§ **TASK TO CARRY OUT**
What must be written out is each line from the one holding "AVERAGE | Mar. '14-YTD: 742.9 -> 913.3" through the end of the records, word for word, minus any pictures.

§ **RECORDS PROVIDED**
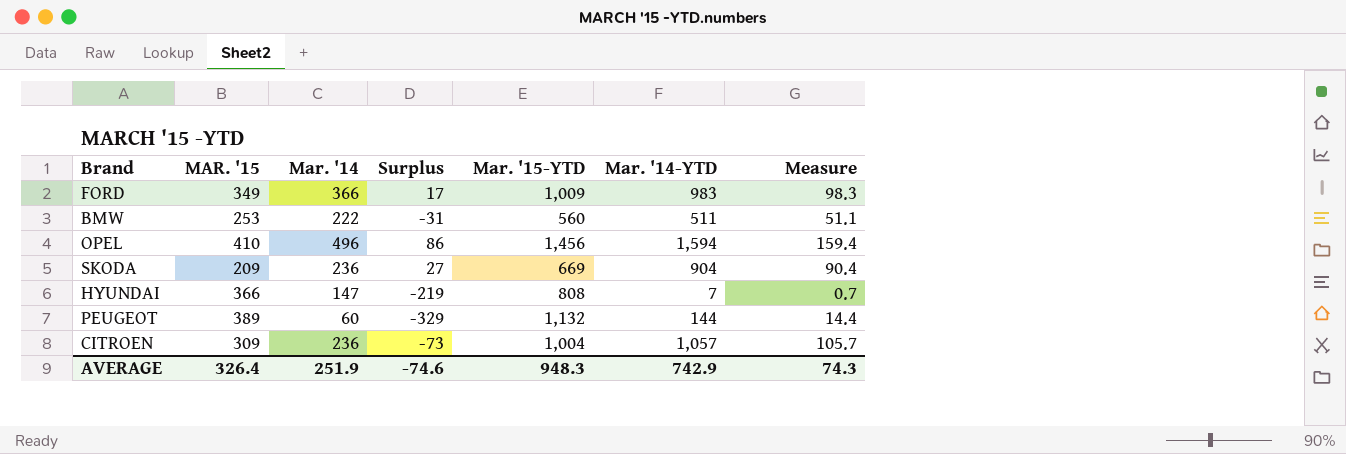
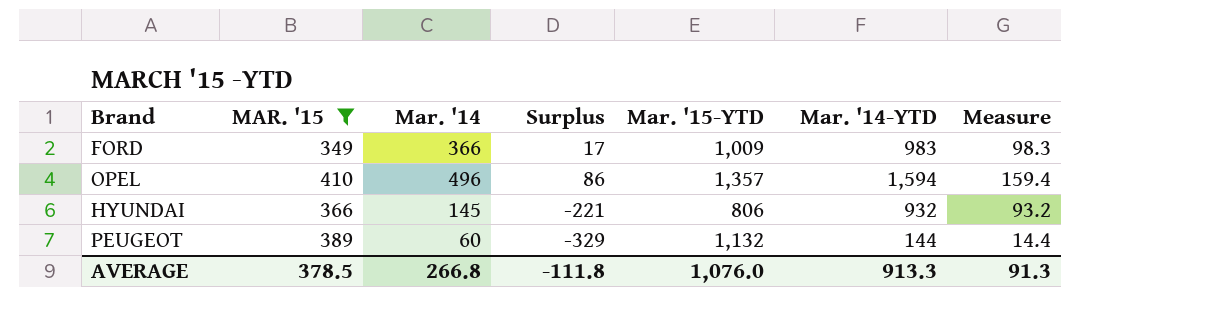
filter: none -> MAR. '15 >= 349
OPEL | Mar. '15-YTD: 1,456 -> 1,357
HYUNDAI | Mar. '14: 147 -> 145
HYUNDAI | Surplus: -219 -> -221
HYUNDAI | Mar. '15-YTD: 808 -> 806
HYUNDAI | Mar. '14-YTD: 7 -> 932
HYUNDAI | Measure: 0.7 -> 93.2
AVERAGE | MAR. '15: 326.4 -> 378.5
AVERAGE | Mar. '14: 251.9 -> 266.8
AVERAGE | Surplus: -74.6 -> -111.8
AVERAGE | Mar. '15-YTD: 948.3 -> 1,076.0
AVERAGE | Mar. '14-YTD: 742.9 -> 913.3
AVERAGE | Measure: 74.3 -> 91.3

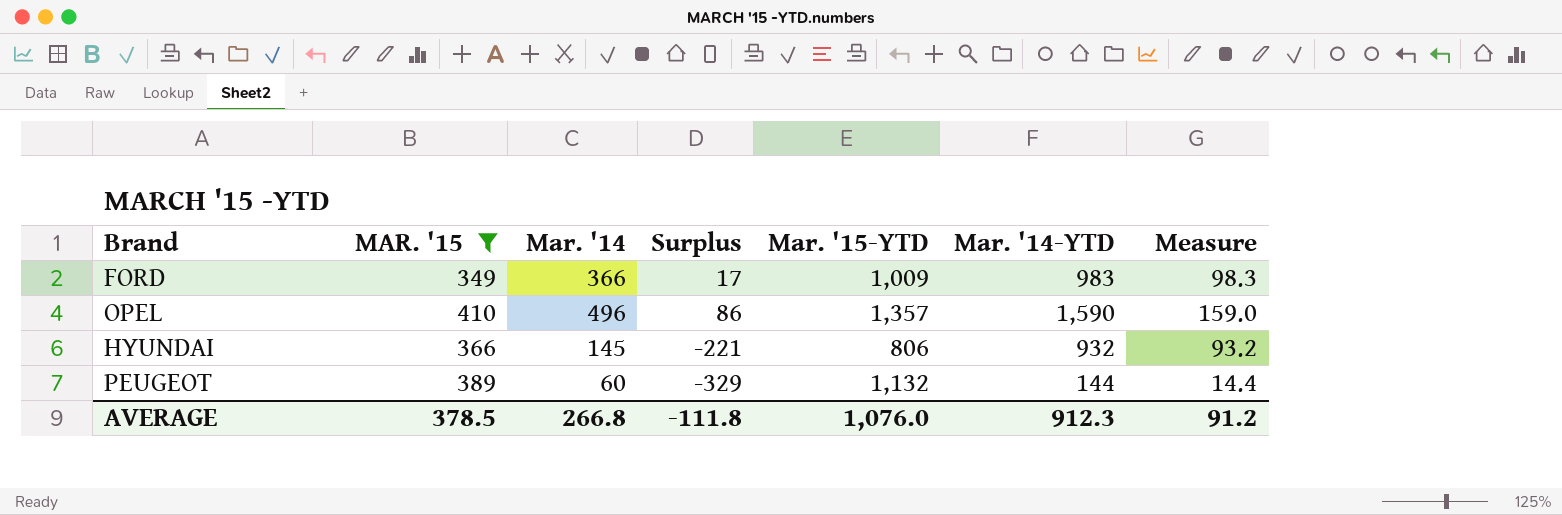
OPEL | Mar. '14-YTD: 1,594 -> 1,590
OPEL | Measure: 159.4 -> 159.0
AVERAGE | Mar. '14-YTD: 913.3 -> 912.3
AVERAGE | Measure: 91.3 -> 91.2

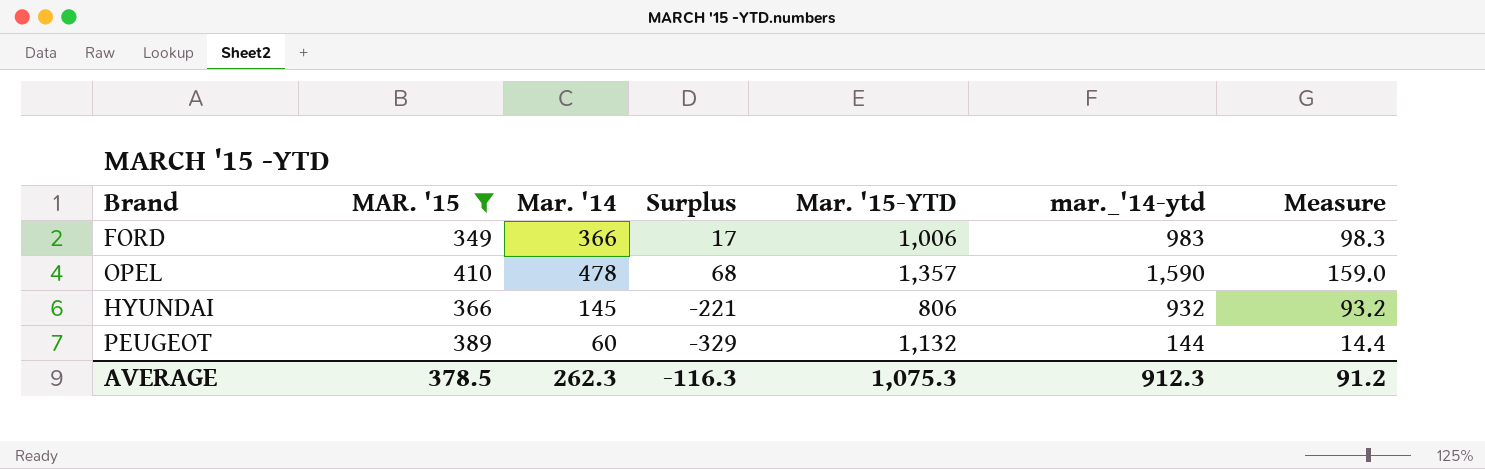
column name: Mar. '14-YTD -> mar._'14-ytd
FORD | Mar. '15-YTD: 1,009 -> 1,006
OPEL | Mar. '14: 496 -> 478
OPEL | Surplus: 86 -> 68
AVERAGE | Mar. '14: 266.8 -> 262.3
AVERAGE | Surplus: -111.8 -> -116.3
AVERAGE | Mar. '15-YTD: 1,076.0 -> 1,075.3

§ **ANSWER TO THE PROBLEM**
AVERAGE | Mar. '14-YTD: 742.9 -> 913.3
AVERAGE | Measure: 74.3 -> 91.3

OPEL | Mar. '14-YTD: 1,594 -> 1,590
OPEL | Measure: 159.4 -> 159.0
AVERAGE | Mar. '14-YTD: 913.3 -> 912.3
AVERAGE | Measure: 91.3 -> 91.2

column name: Mar. '14-YTD -> mar._'14-ytd
FORD | Mar. '15-YTD: 1,009 -> 1,006
OPEL | Mar. '14: 496 -> 478
OPEL | Surplus: 86 -> 68
AVERAGE | Mar. '14: 266.8 -> 262.3
AVERAGE | Surplus: -111.8 -> -116.3
AVERAGE | Mar. '15-YTD: 1,076.0 -> 1,075.3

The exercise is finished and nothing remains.